▶ [Information given]:
——————
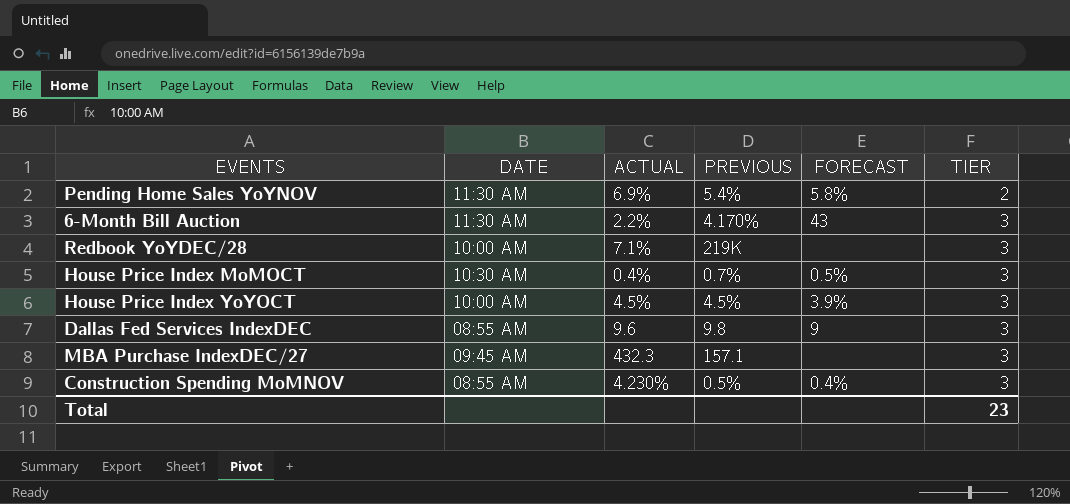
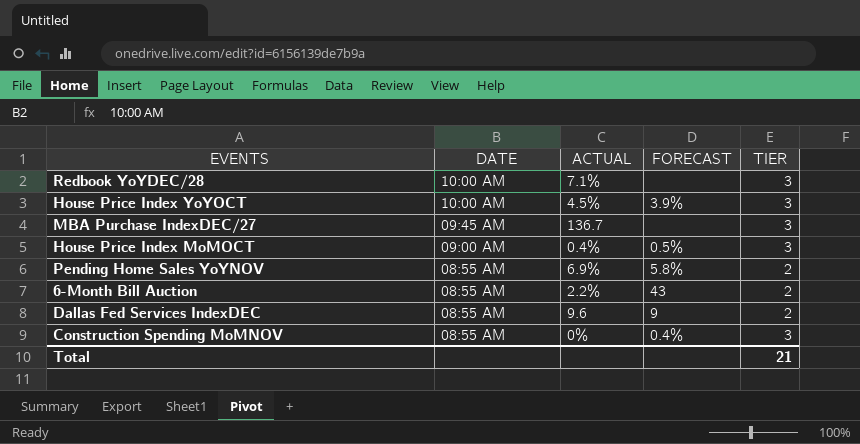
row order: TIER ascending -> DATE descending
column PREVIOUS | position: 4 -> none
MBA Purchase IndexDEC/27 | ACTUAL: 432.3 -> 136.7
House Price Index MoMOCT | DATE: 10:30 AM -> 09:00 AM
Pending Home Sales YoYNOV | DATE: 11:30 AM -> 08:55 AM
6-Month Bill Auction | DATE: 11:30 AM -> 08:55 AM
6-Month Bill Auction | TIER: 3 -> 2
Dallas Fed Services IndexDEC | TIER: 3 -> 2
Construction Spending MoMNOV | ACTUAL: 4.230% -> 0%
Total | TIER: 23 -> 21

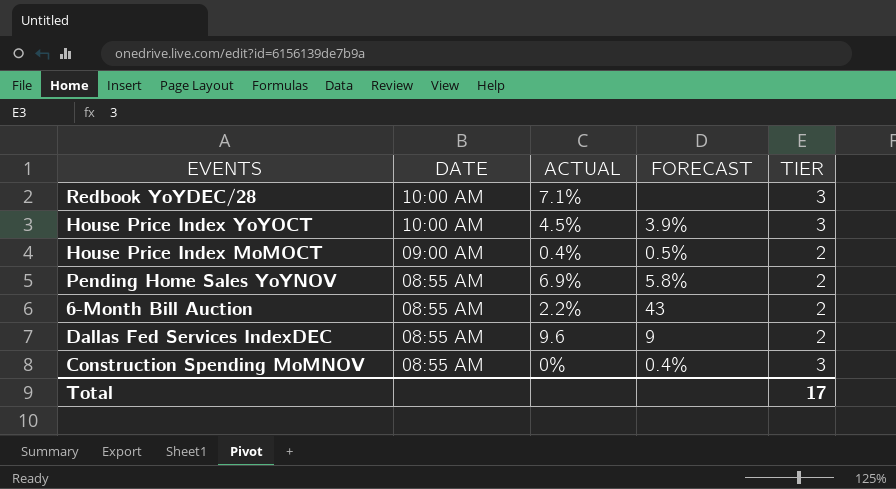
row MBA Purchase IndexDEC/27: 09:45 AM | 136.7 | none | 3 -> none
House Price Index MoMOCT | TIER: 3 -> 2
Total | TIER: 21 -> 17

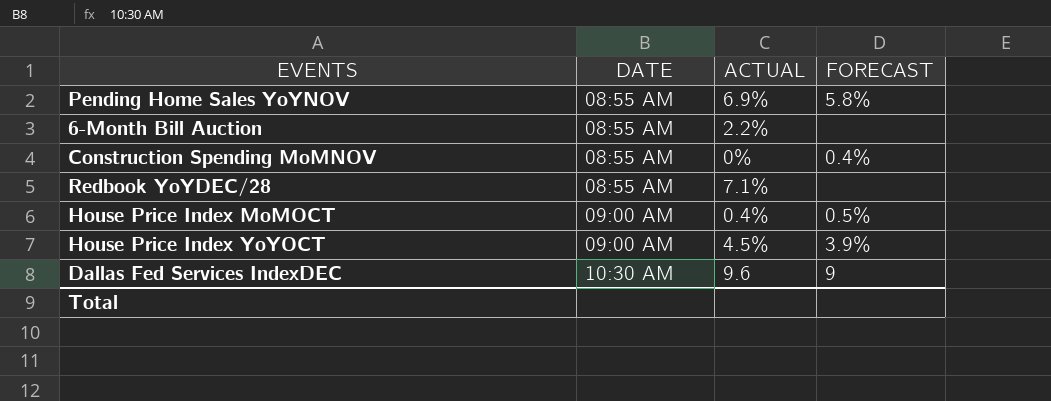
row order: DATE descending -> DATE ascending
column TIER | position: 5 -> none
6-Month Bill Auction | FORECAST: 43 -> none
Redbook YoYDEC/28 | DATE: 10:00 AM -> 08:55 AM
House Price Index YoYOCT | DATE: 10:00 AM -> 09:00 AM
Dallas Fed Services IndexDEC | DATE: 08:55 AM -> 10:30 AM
——————
▶ [Exercise directions]: In the entries above, every line from the line with "House Price Index MoMOCT | TIER: 3 -> 2" to the line with "House Price Index YoYOCT" is to be printed exactly, with both ends included and pictures excluded.

▶ [Written reply]:
House Price Index MoMOCT | TIER: 3 -> 2
Total | TIER: 21 -> 17

row order: DATE descending -> DATE ascending
column TIER | position: 5 -> none
6-Month Bill Auction | FORECAST: 43 -> none
Redbook YoYDEC/28 | DATE: 10:00 AM -> 08:55 AM
House Price Index YoYOCT | DATE: 10:00 AM -> 09:00 AM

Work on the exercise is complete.